Value-based care initiatives continued to proliferate globally throughout the decade. However, as healthcare systems grappled with the practical implementation of these models, bogged down by challenges – such as segmenting patient populations, establishing standardised outcome measures, deploying the necessary technology infrastructure for data collection, and facilitating the exchange of best practices at scale – it all seemed overwhelming and overly complex.
The arrival of the COVID-19 pandemic swiftly changed this stagnant status quo. Driven by necessity, healthcare systems quickly began to define centralised goals that focused on the outcomes that mattered most to patients. Navigating the urgency of such an unprecedented landscape highlighted the necessity for agile, outcome-driven healthcare delivery, breaking down silos and fostering an environment of cross-sector collaboration. By aligning around patient-centred goals, stakeholders could streamline processes, leverage collective expertise, and drive meaningful progress towards implementing value-based care models at scale.
Kicking off a new decade, albeit amid an international pandemic, 2020 marked a pivotal moment for value-based pricing initiatives across the globe. The World Health Organization (WHO) introduced pricing guidelines to enhance medicine affordability, highlighting value-based pricing as a critical strategy. Simultaneously, the Centers for Medicare & Medicaid Services (CMS) proposed a rule allowing Medicaid to adopt innovative payment models for promising, curative therapies, while ensuring long-term sustainability.
As the momentum built, China took significant strides towards value-based pricing in 2021 when the National Health Commission (NHC) issued guidelines to standardise the evaluation process for new essential medicines at national and provincial levels.
In 2022, the UK witnessed an innovative agreement between Shionogi and NHS England, implementing a subscription payment model for Fetcroja (cefiderocol). This arrangement saw Shionogi receive a fixed payment based on the drug’s assessed value to the NHS, decoupling reimbursement from usage volume.
Concurrently, Dubai’s Dubai Health Authority (DHA) launched the “EJADAH” programme, restructuring healthcare around value-based principles, rather than volume-based metrics. Japan’s Pharmaceutical Manufacturers Association (JPMA) also proposed a value-based pricing system for innovative drugs, with provisions against price reductions during patent protection unless clinical or scientific value changed post-market entry.

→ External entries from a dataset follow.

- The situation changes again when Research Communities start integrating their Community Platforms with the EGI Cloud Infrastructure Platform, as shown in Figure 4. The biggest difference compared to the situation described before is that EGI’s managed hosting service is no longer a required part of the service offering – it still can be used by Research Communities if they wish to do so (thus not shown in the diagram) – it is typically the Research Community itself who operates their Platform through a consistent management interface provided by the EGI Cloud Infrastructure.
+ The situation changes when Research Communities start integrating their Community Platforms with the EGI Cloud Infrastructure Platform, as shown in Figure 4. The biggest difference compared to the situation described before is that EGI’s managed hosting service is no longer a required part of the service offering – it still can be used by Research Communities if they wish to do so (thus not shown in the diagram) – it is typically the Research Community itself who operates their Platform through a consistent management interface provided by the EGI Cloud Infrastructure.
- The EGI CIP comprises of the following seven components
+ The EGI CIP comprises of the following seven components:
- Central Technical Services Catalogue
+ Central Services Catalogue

The European Federation of Pharmaceutical Industries and Associations (EFPIA) introduced the “Equity-Based Tiered Pricing” framework, extending upon value-based pricing principles. This framework allows countries to negotiate confidential value-based prices reflecting individual value assessments, with a “best price rule”, ensuring lower prices for less affluent EU nations.
More recently, in 2023, France’s Social Security Finance Act established a legal framework for funding Advanced Therapy Medicinal Products (ATMPs) with a specific focus on value-based pricing, allowing for outcome-based pricing and staggered payments. Sweden’s TLV also proposed updates considering high and low volumes when assessing reasonable costs for value-based pharmaceutical pricing.
It’s been a long journey to get to this point. However, the progress of recent global initiatives underscores the growing recognition of value-based pricing as a means to enhance access, affordability, and sustainability, while rewarding innovation aligned with patient and system priorities.